Protest at jail gets support from public

Published Jul 29, 2006 12:17 AM

As two members of the Texas Death Penalty Abolition Movement and the Howard Guidry Justice Committee walked toward the Harris County Jail here on July 21, four white mounted police were waiting for them. The lead cop asked, smiling, “Y’all here to protest? What are you protesting?”


Houston activists outside jail where death row activist
and poet Howard Guidry awaits a new trial.
WW photo: Luchita Rodriguez

“Police brutality,” the pair responded, and walked on. As they and others began their protest, they were confronted by the Houston Police Red Squad, the Canine Unit and many squad cars as well as the cops on horses.

The two groups already mentioned, plus the Texas Coalition to Abolish the Death Penalty and the Harris County Green Party, were at the jail to protest the brutal treatment of Howard Guidry who, supporters say, had been beaten on July 17 by police assigned to take him to a court hearing.

Guidry’s supporters stood on the corner of San Jacinto and Baker streets for almost two hours in solidarity with the men and women, and in some cases their loved ones, who are brutalized by the prison system.

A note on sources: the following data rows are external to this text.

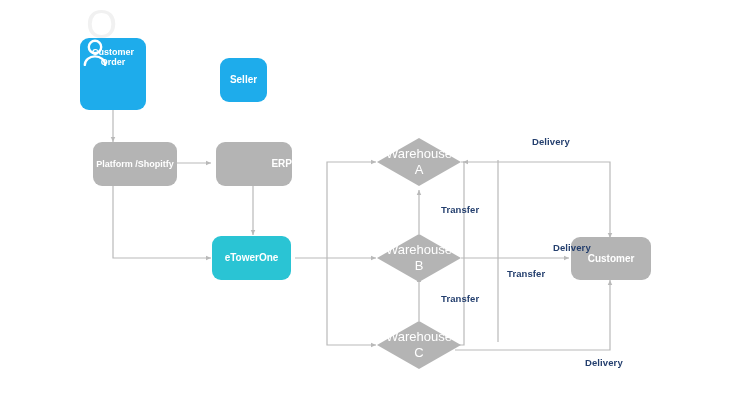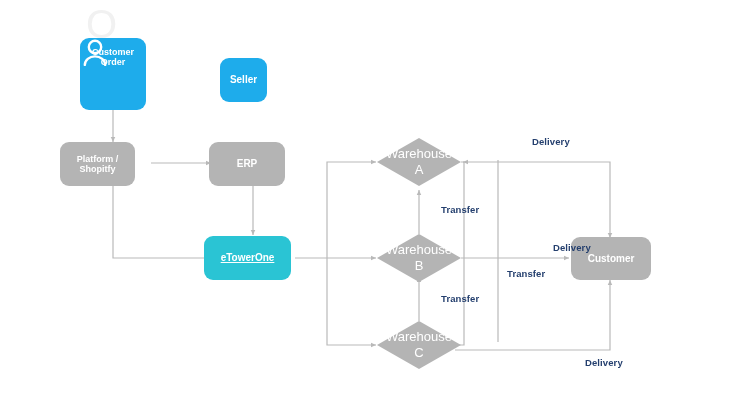"Platform /" div.node { flex-direction: column -> row; left: 60px -> 93px; width: 75px -> 84px }
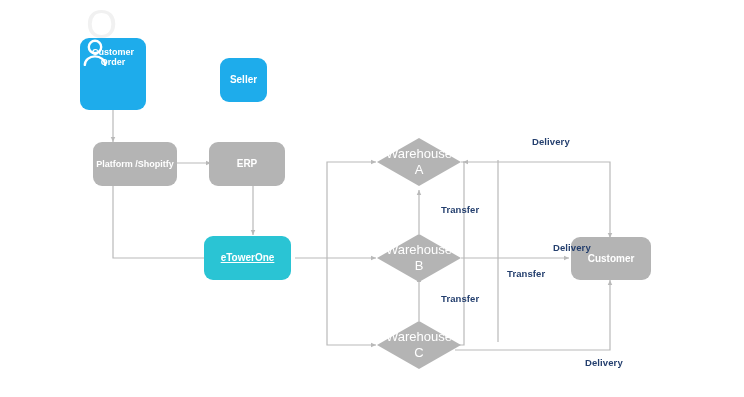"ERP" div.node { justify-content: none -> flex-end; left: 209px -> 216px }
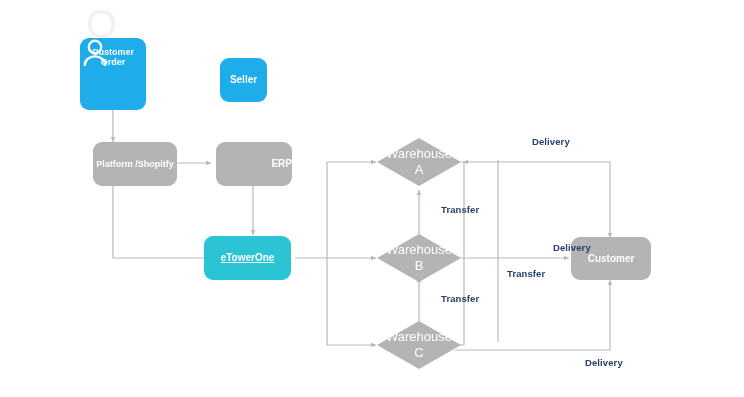"eTowerOne" div.node { left: 204px -> 212px; text-decoration: underline -> none; width: 87px -> 79px }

Many passersby stopped to ask for more information about Guidry and talked about their own loved ones’ experiences with the racist, inhumane Harris County jail system. Some thanked the protesters for coming out and making their unspoken complaints heard.

The whole time the protest was taking place, cars passing by honked loud and long in response to a sign saying “Honk to stop jail brutality.” Even people who got off the bus to go visit at the jail would say, “Honk! Honk!” as they walked by.

Njeri Shakur led the crowd in chanting, “Five white cops/one Black man/equals zero justice” and “They give us no justice/We give them no peace” during pauses in her speech. She spoke of the similarities between today’s prisons and the racist plantations started during slavery.

“We are not isolated,” she said, “and Howard Guidry is certainly not the only poor, Black man being abused and disrespected behind these very walls. All of us whose loved ones are being treated like animals in these jails and prisons must come together and put our voices together. Alone, we are victims. Together, we are an unstoppable force.

“Nothing but the organized anger of the people will ever stop these injustices. They give us no justice, we give them no peace!”

One woman paused on the way to visit her husband, then asked for the bullhorn. She spoke of the brutal treatment her husband had received at the hands of the Harris County police, adding, “The cops were all white. My husband is Black.” She then walked across the street to wait on line for almost an hour with hundreds of others, mothers and sisters and babies and brothers, all waiting for a 15-minute visit through reinforced glass with their loved ones.

Gloria Rubac of the Texas Death Penalty Abolition Movement asked the crowd, “Would Ken Lay go to court barefoot, without his glasses, after being sat on by a SWAT team?” She denounced the prison system that brutalizes Black, Latin@ and white working class brothers and sisters who can’t afford the same kind of justice that Ken Lay and Jeff Skilling, two Enron executives who stole millions, can pay for.

In English and Spanish, Rubac called for an end to police brutality and demanded that criminals who hide behind badges be put where they belong—behind bars.